> [Task goal]
With the exception of the pictures, transcribe the entire listing exactly.

> [Data provided]
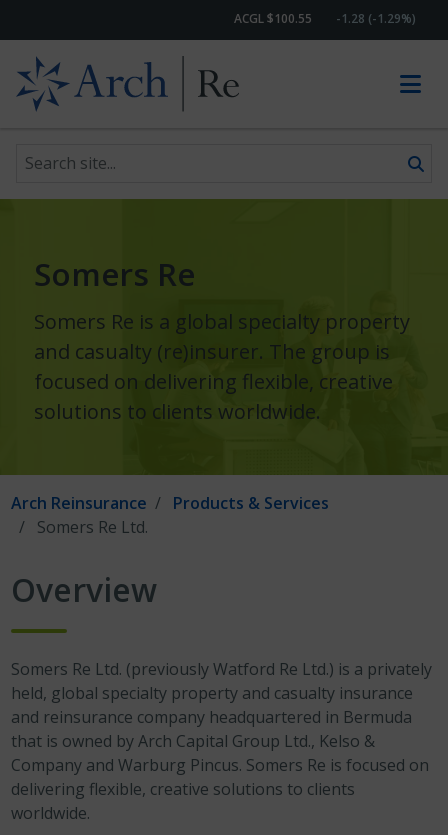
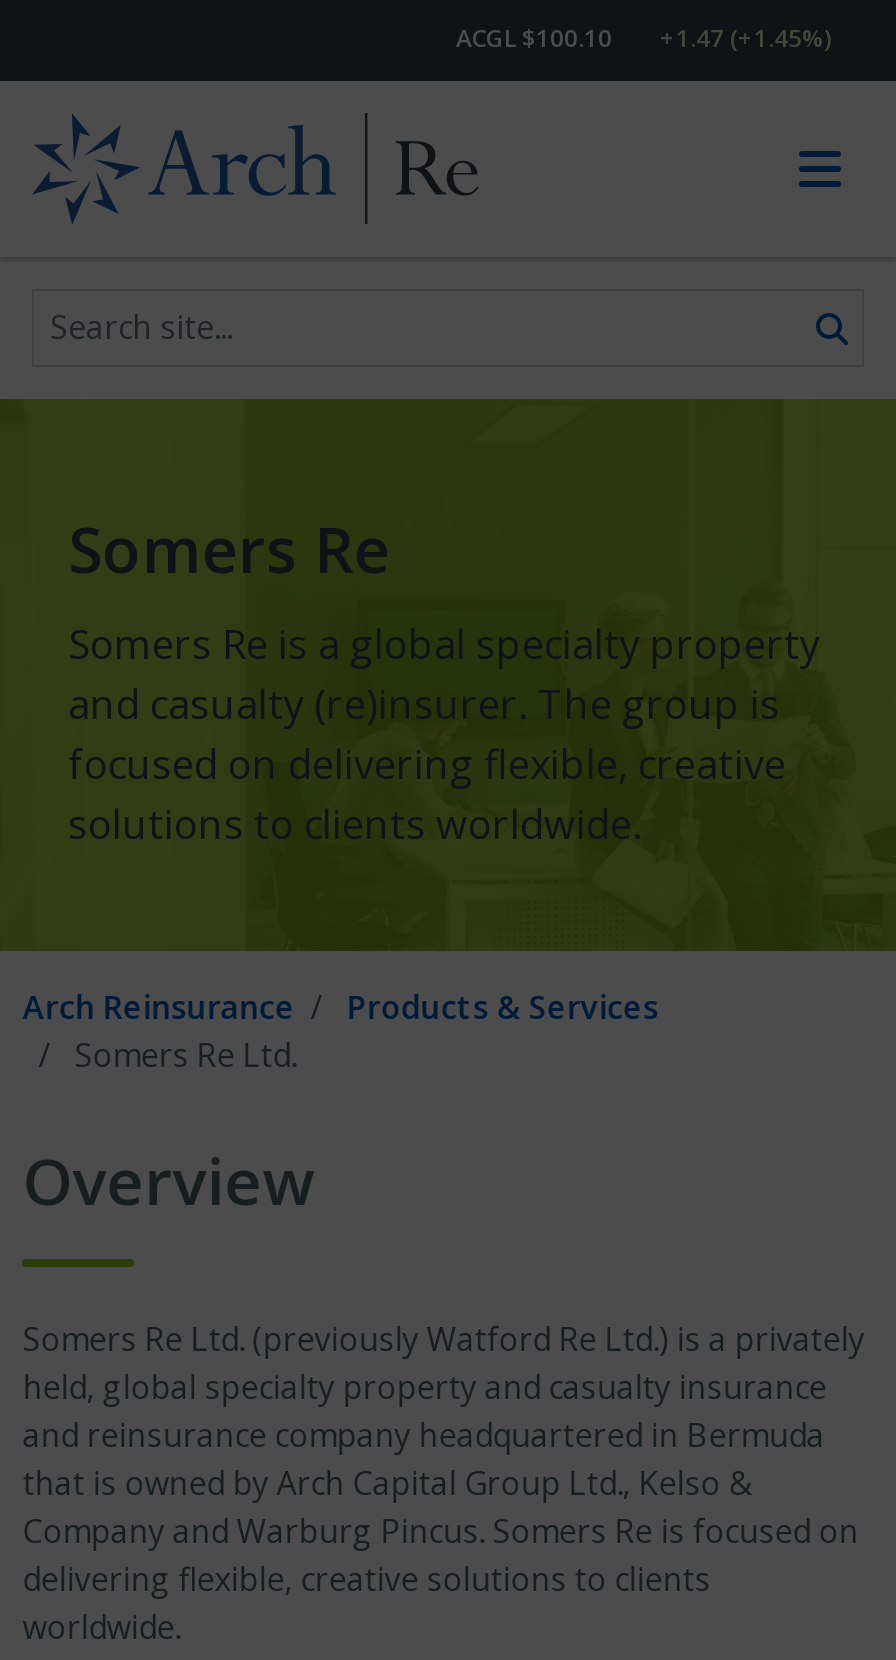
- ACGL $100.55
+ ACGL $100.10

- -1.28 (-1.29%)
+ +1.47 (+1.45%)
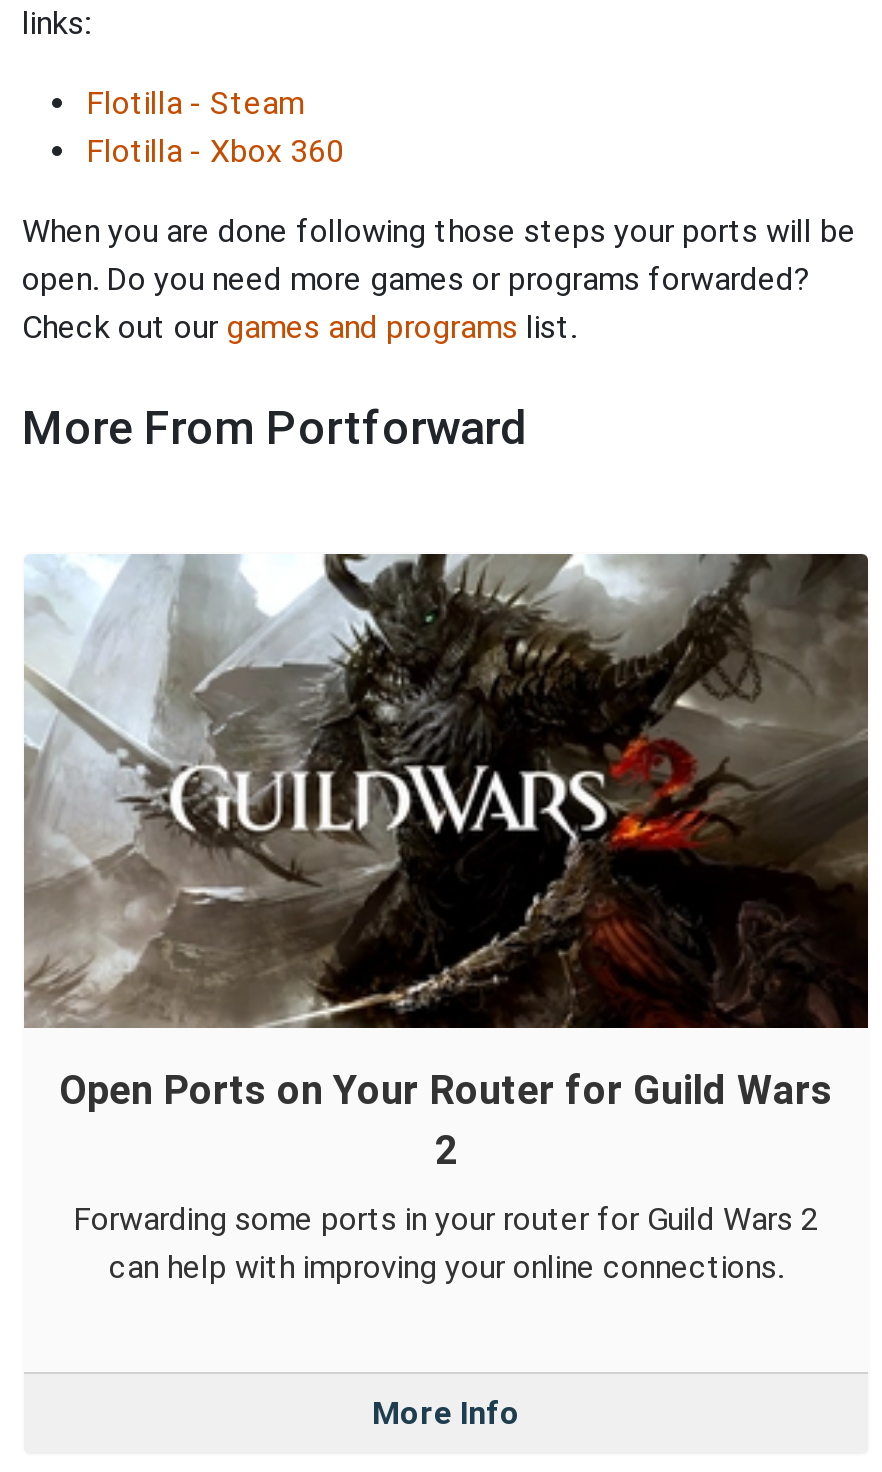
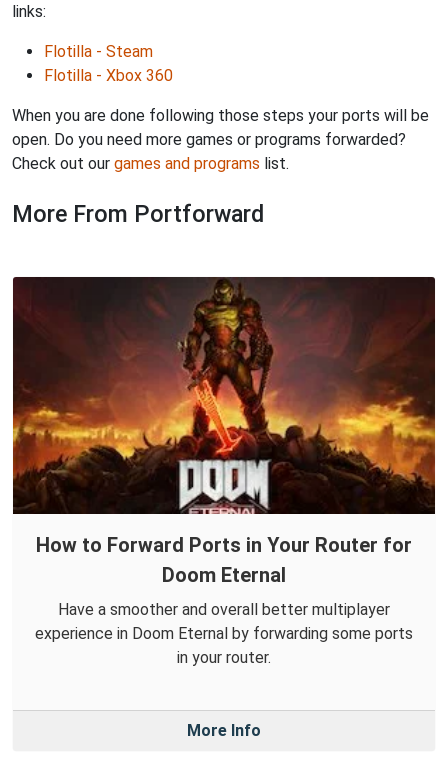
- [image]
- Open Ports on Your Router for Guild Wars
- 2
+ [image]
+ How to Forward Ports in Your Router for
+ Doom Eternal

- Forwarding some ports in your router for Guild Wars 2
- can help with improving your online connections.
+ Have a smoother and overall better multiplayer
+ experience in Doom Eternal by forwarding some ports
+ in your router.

> [Result for this exercise]
- ACGL $100.55
+ ACGL $100.10

- -1.28 (-1.29%)
+ +1.47 (+1.45%)
- [image]
- Open Ports on Your Router for Guild Wars
- 2
+ [image]
+ How to Forward Ports in Your Router for
+ Doom Eternal

- Forwarding some ports in your router for Guild Wars 2
- can help with improving your online connections.
+ Have a smoother and overall better multiplayer
+ experience in Doom Eternal by forwarding some ports
+ in your router.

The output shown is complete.